On his way out, Solomon stops by Naomi’s office, formerly his own. They’re flirty in that I-hate-your-guts kind of way, which seems to be Solomon’s preferred style of romance, if we’re to remember the way Hana talked to him. Solomon breaks the news of the landowner to Naomi, and then goes on to patronize her. He tells her that she will never run the firm, no matter how much she deserves it; she’s better than all of the guys, but alas, she is but a suited-up woman. Matching his freak, Naomi follows him into the elevator to ask him out. They go on a date to a yakitori stand — Solomon’s pick — which doesn’t impress Naomi but is what he can afford at the moment. Still, they have a nice time. Solomon wears his heart on his sleeve: He knows he’s at a low point, and if that doesn’t work for her, there’ll be no hard feelings.
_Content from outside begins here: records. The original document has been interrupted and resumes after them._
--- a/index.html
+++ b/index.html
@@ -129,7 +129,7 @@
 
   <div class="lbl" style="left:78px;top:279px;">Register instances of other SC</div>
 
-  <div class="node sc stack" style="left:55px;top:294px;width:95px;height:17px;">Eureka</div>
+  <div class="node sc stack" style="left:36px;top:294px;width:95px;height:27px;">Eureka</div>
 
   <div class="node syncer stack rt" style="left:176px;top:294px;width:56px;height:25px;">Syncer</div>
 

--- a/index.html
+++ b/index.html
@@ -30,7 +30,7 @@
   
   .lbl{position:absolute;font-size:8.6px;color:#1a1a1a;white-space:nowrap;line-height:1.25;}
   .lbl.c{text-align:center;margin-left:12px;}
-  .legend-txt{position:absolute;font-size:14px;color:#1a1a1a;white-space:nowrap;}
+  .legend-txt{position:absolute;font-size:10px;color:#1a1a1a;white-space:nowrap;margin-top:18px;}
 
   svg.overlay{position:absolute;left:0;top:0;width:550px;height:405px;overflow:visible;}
But he promises her that it won’t be that way forever. From here on out, he will only fuck over the people who deserve it. Naomi cheers to this absolutely insane statement. Maybe they’re made for each other.
The older Sunja also meets someone in “Chapter Eleven,” though the jury’s out on whether they are flirting or just being nice to each other. A man wearing suspenders and a bow tie approaches her at the grocery store to tell her that he witnessed Solomon’s outburst from “Chapter Nine.” He agrees with Solomon that the man behind the counter was out of line, and he thought Solomon was courageous to say something — there’s that virtue again. This compliment toward her grandson’s outburst leaves Sunja uncomfortable, so the man excuses himself. But later, when she sees him feeding the birds in the park on the way home, she sits with him.
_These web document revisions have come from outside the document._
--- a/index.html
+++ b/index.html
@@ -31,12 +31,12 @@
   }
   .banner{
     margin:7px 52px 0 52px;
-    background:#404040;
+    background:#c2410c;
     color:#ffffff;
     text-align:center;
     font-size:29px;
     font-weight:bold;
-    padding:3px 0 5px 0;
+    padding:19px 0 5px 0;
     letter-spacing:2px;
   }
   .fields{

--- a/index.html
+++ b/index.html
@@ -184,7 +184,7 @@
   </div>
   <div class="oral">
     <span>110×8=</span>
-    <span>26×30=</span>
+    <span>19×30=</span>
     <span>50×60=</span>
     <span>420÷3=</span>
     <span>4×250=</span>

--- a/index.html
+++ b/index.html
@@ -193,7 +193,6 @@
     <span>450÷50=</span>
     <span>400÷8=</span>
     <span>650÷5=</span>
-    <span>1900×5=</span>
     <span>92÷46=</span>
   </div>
At the store, the man approached her while she was by the egg cartons, and feeding the pigeons is an explicit callback to her time on the farm, surrounded by animals and nature and a touch of lightheartedness. They have a nice conversation, and as she gets up to leave, she apologizes for Solomon’s behavior again. She explains that he’s having a hard time, though she’d hoped things would be easier for him; when she was his age, she was standing “in ration lines and training in air-raid drills.” The man is the first older person in the show to suggest that just because he didn’t live through the war, poverty, or abjection, it doesn’t mean that life is easy for Solomon. In fact, he tells Sunja, “No matter the times, life is never easy.”
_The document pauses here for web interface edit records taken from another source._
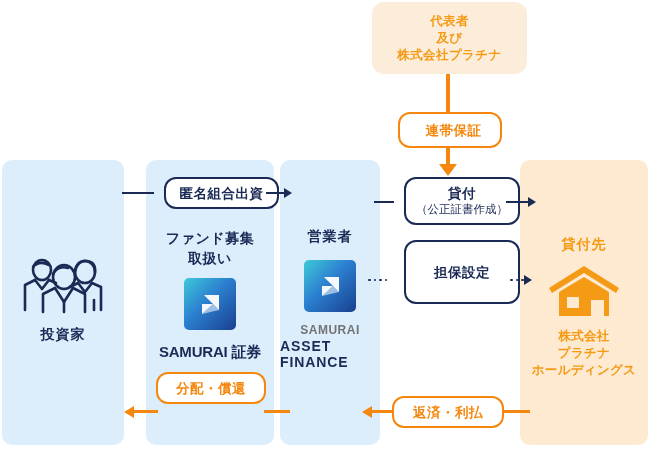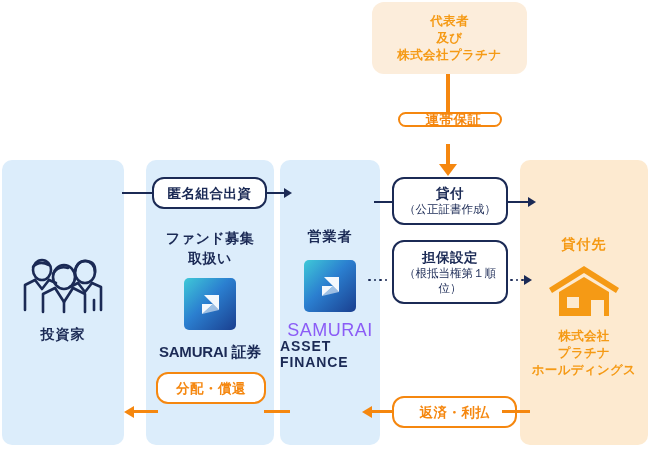--- a/index.html
+++ b/index.html
@@ -41,7 +41,7 @@
   .pill.navy .t1, .pill.navy .t2 { color: #1b2a55; }
   .pill.orng .t1 { color: #f5870f; }
 
-  #box-guarantee  { left: 398px; top: 112px; width: 104px; height: 15px; background:#fff;padding-left:7px; }
+  #box-guarantee  { left: 398px; top: 112px; width: 104px; height: 36px; background:#fff;padding-left:7px; }
   #box-tokumei    { left: 152px; top: 177px; width: 115px; height: 32px; }
   #box-loan       { left: 392px; top: 177px; width: 116px; height: 48px; }
   #box-collateral { left: 392px; top: 240px; width: 116px; height: 64px; }

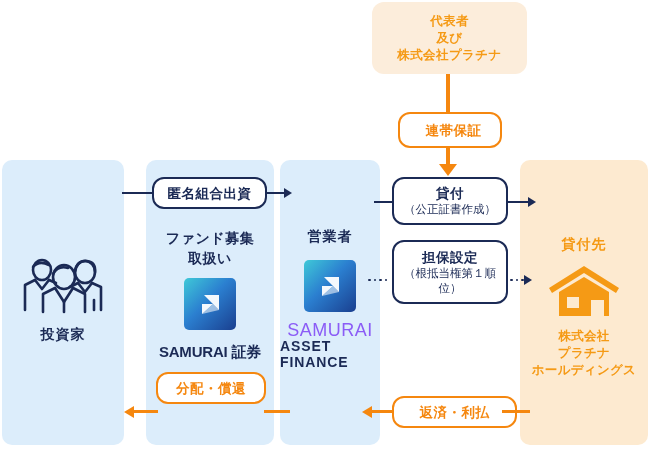--- a/index.html
+++ b/index.html
@@ -34,7 +34,7 @@
     display: flex; flex-direction: column; align-items: center; justify-content: center;
     text-align: center;
   }
-  .pill.navy  { border: 2px solid #1b2a55; }
+  .pill.navy  { border: 2px solid #1b2a55; margin-left: 12px; }
   .pill.orng  { border: 2px solid #f5870f; }
   .pill .t1 { font-size: 13.5px; font-weight: bold; line-height: 17px; letter-spacing: .5px; }
   .pill .t2 { font-size: 11.5px; line-height: 15px; letter-spacing: 0px; }

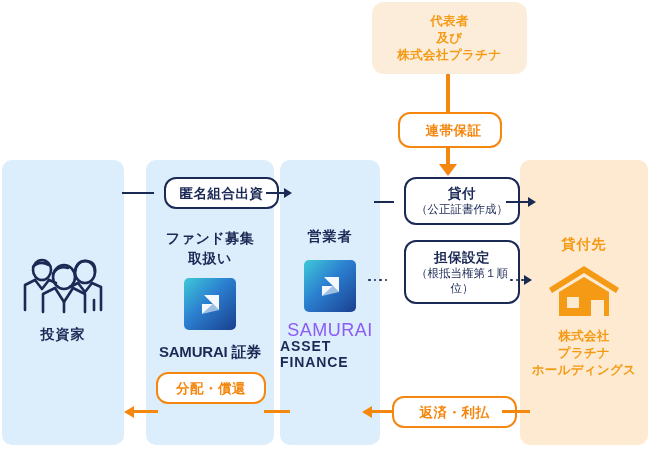--- a/index.html
+++ b/index.html
@@ -135,7 +135,6 @@
   </div>
   <div class="pill navy" id="box-collateral">
     <div class="t1">担保設定</div>
-    <div class="t2">（根抵当権第１順位）</div>
   </div>
   <div class="dots" style="left:510px; top:279px; width:14px;">
     <i></i>

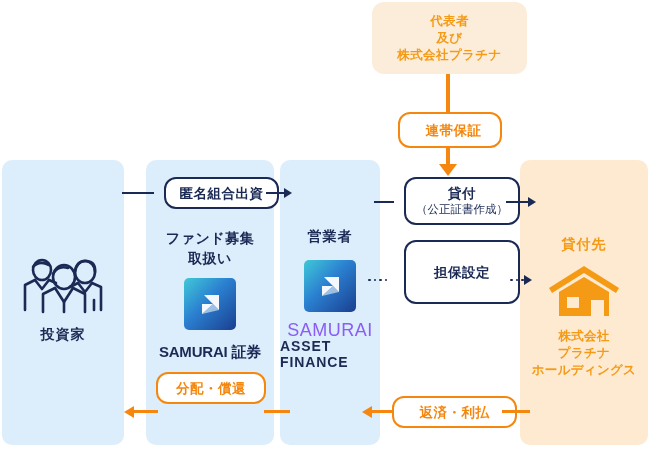--- a/index.html
+++ b/index.html
@@ -84,7 +84,7 @@
     display: flex; align-items: center; justify-content: center;
   }
   .brand-s { font-size: 15px; font-weight: bold; color: #1b2a55; letter-spacing: -0.2px; }
-  .brand-a { font-size: 18px; font-weight: normal; color: #8b5cf6; letter-spacing: .5px; line-height: 16px; }
+  .brand-a { font-size: 12px; font-weight: bold; color: #737373; letter-spacing: .5px; line-height: 16px; }
   .brand-b { font-size: 14px; font-weight: bold; color: #1b2a55; letter-spacing: .9px; }
 </style>
 </head>

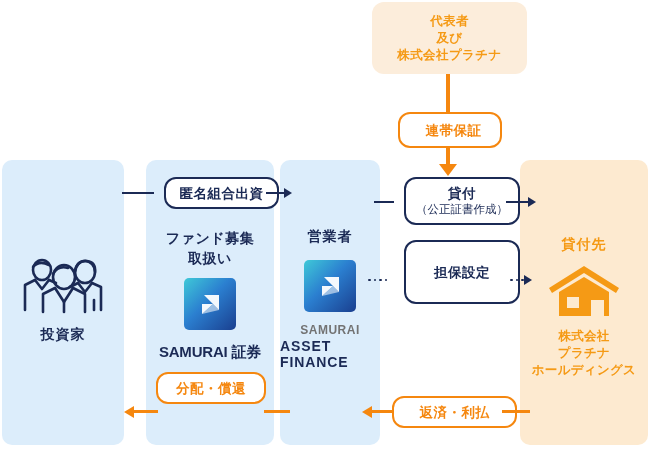--- a/index.html
+++ b/index.html
@@ -46,7 +46,7 @@
   #box-loan       { left: 392px; top: 177px; width: 116px; height: 48px; }
   #box-collateral { left: 392px; top: 240px; width: 116px; height: 64px; }
   #box-bunpai     { left: 156px; top: 372px; width: 110px; height: 32px; }
-  #box-hensai     { left: 392px; top: 396px; width: 125px; height: 32px; text-align: center; }
+  #box-hensai     { left: 392px; top: 396px; width: 112px; height: 32px; text-align: center; }
 
   
   .line { position: absolute; }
Life may not be easy, but Solomon hopes, at least, that he can make it more abundant and just, and therefore more bearable. Watching the Korean landowner leave her place from the back seat of a car, he gets a call from Tom telling him that they’re all in now. The deal is done. The land belongs to Abe-san.
Pinball Thoughts
• Though I’m not a Japanese or Korean speaker, I am bilingual, and it pleases me to see the show’s inventiveness in the closed caption department. I was grateful to know that Mozasu switches languages mid-sentence, as so many of us do.
• Seeing Kyunghee burying her heirlooms at the very beginning of the episode, I was reminded of the bones buried under the Korean landowner’s plot of land. I much prefer this kind of subtle connection between the future and the past to the heavy-handed transition between the pigeons in the park and the birds flying over the country, for example.